A pair of pliers (from the Old High German zanga : 'pliers', 'bitchess'; related to the Greek dáknein = 'bite') is a two-legged tool in which the active points ( gripping jaws , cutting edges , etc.) act in opposite directions on the workpiece, fixing or processing. In contrast to scissors, however, these do not slide past each other.

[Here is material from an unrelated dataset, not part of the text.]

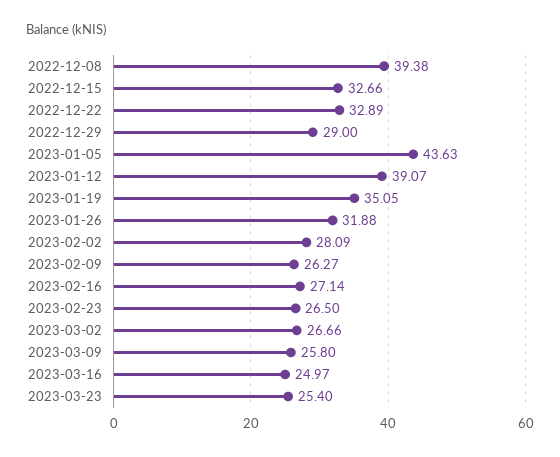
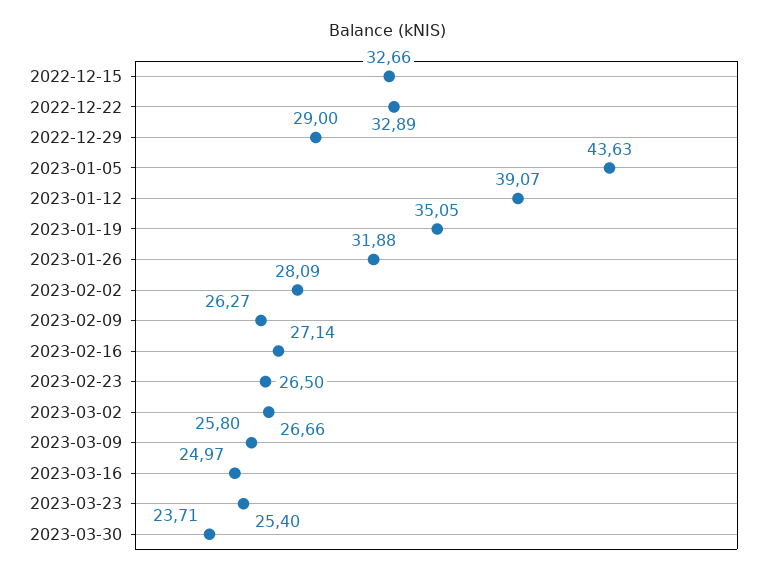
2022-12-08: 39.38 -> none
2023-03-30: none -> 23.71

In modern times, pliers are forged from alloyed and unalloyed tool steels . For simple pliers, unalloyed tool steels with a carbon content of 0.45% are used. Higher quality and more heavily stressed pliers are made of materials with a higher carbon content and / or alloy elements such as chromium or vanadium .

Pliers usually consist of three areas: handles, joints , technically referred to as trade and pliers head (with the points of action). Such joint pliers work according to the lever principle : Two bilateral levers are connected to one another by a joint. As a rule, the handles form the longer lever arms (= force arm), the shorter lever arms (= load arm) form the pliers head. According to the law of levers, the manual force applied to the handles is converted to shorten the path and transferred to a workpiece by means of the pliers head. The force in the jaws, which perform a grip-like movement when the legs are pressed together, increases with the transmission ratio. In the case of pliers with which large forces are to be generated, the distance from the center of the pivot pin to the handle must therefore be large and the distance from the center of the pivot pin to the gripping jaws or cutting edges must be as small as possible.

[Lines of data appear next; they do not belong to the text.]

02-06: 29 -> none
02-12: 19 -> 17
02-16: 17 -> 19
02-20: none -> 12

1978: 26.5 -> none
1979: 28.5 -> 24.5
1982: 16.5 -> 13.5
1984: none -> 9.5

Different from the basic type of pliers, there are special shapes, some of which are also widely used, such as the grip pliers based on the toggle-lever principle .


Pincers from the 15th / 16th centuries century

The oldest pliers were probably used to grip and move hot objects (coal, crucibles , forgings, etc.) and, like the oldest (Egyptian) type of pliers, were probably constructed on the principle of tweezers . Joint pliers have been known since ancient Greece. The earliest known depictions include Greek vase paintings showing tongs as an attribute of the Greek god of smith and fire, Hephaestus .

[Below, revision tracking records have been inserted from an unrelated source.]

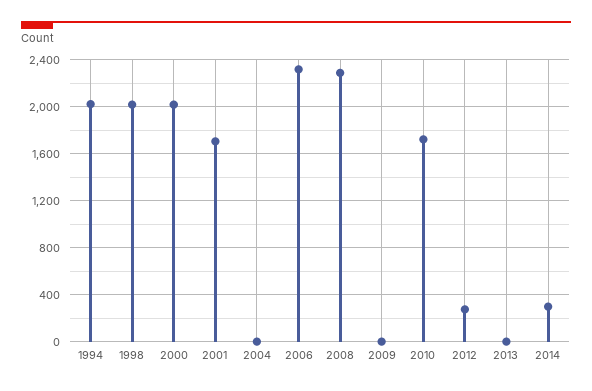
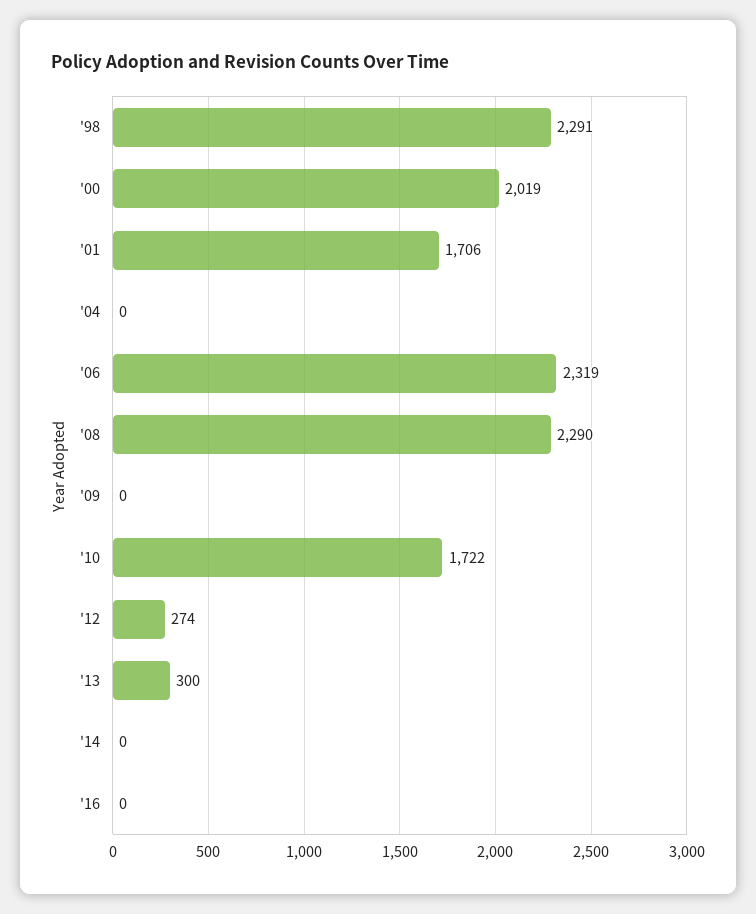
1994: 2000 -> none
1998: 2000 -> 2291
2013: 0 -> 300
2014: 300 -> 0
'16: none -> 0

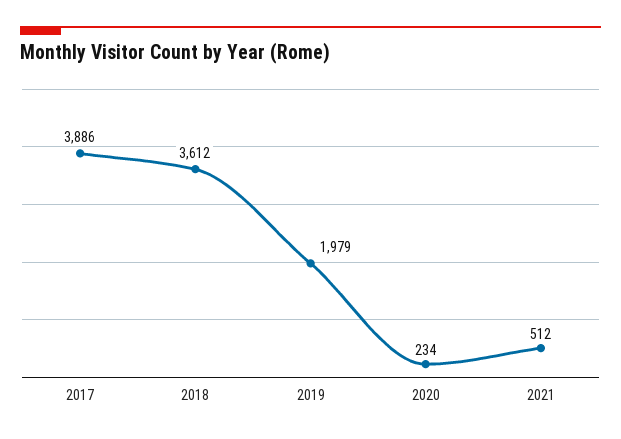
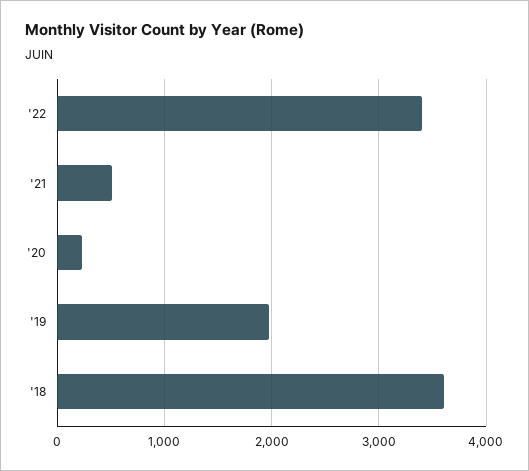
2017: 3886 -> none
'22: none -> 3400

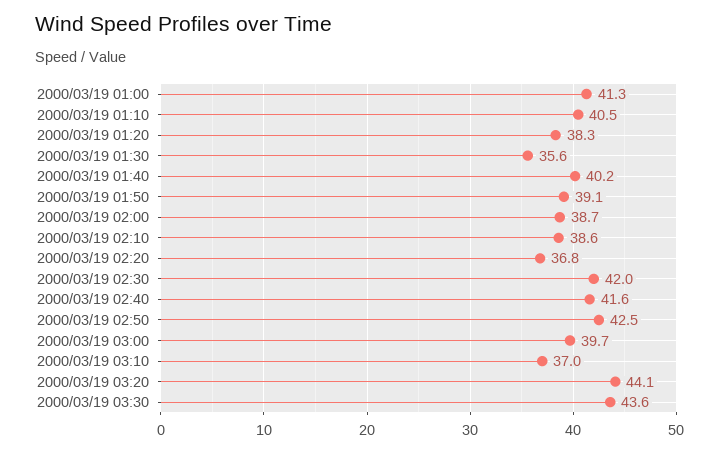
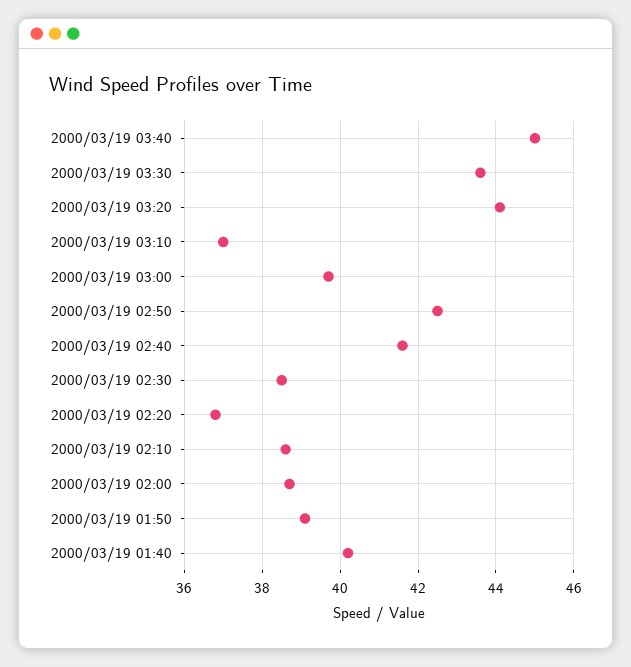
2000/03/19 01:00: 41.3 -> none
2000/03/19 01:10: 40.5 -> none
2000/03/19 01:20: 38.3 -> none
2000/03/19 01:30: 35.6 -> none
2000/03/19 02:30: 42 -> 38.5
2000/03/19 03:40: none -> 45

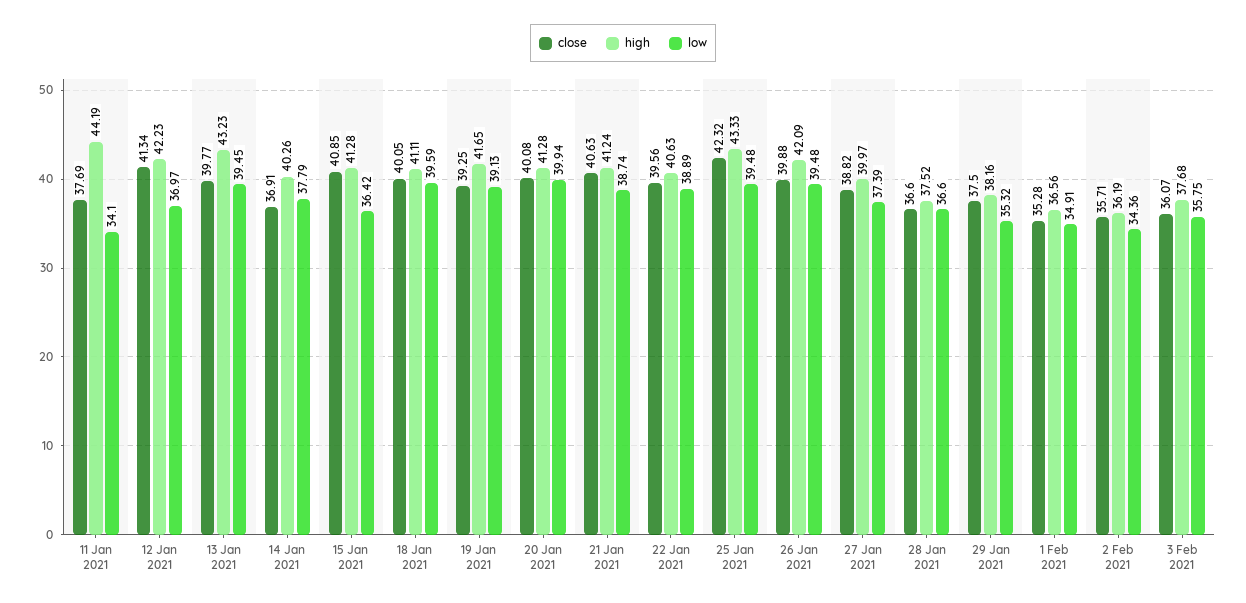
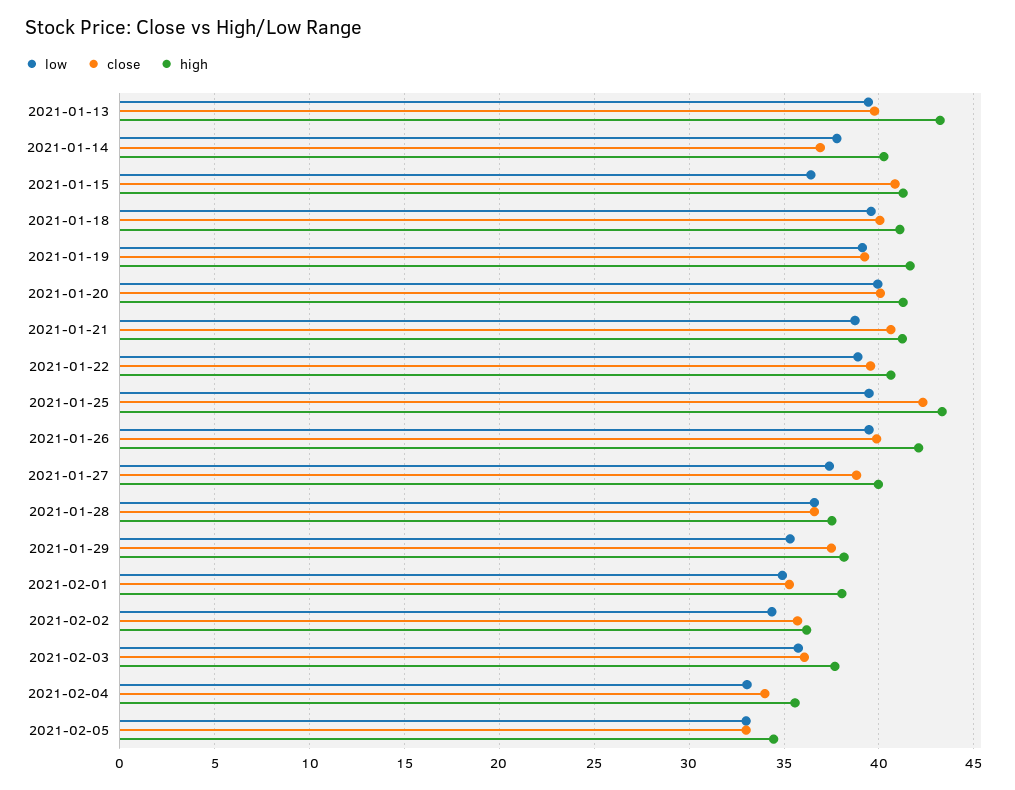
close, 11 Jan 2021: 37.69 -> none
high, 11 Jan 2021: 44.19 -> none
low, 11 Jan 2021: 34.1 -> none
close, 12 Jan 2021: 41.34 -> none
high, 12 Jan 2021: 42.23 -> none
low, 12 Jan 2021: 36.97 -> none
high, 1 Feb 2021: 36.56 -> 38
low, 2021-02-04: none -> 33
close, 2021-02-04: none -> 34
high, 2021-02-04: none -> 35.5
low, 2021-02-05: none -> 33
close, 2021-02-05: none -> 33
high, 2021-02-05: none -> 34.5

The differentiation of the craft branches, but especially the accelerated technical development in modern times (mechanization, motorization, expansion of electrical engineering, electronics and telecommunications, etc.) repeatedly required new types of pliers. The latest developments include special pliers for processing fiber optic cables .

technical features

Wide pliers (pliers)
Small locking pliers holding a pencil

In contrast to other hand tools, pliers are not designed for a specific task (such as hammers , drills , screwdrivers , saws , etc.). Their variety is therefore almost unlimited.

According to ISO 5743, pliers with cutting edges should have a hardness of at least 55 HRC on the cutting edge , and at least 42 HRC on the gripping surface of the pliers head. In addition, they should bear the manufacturer's brand or the supplier's name.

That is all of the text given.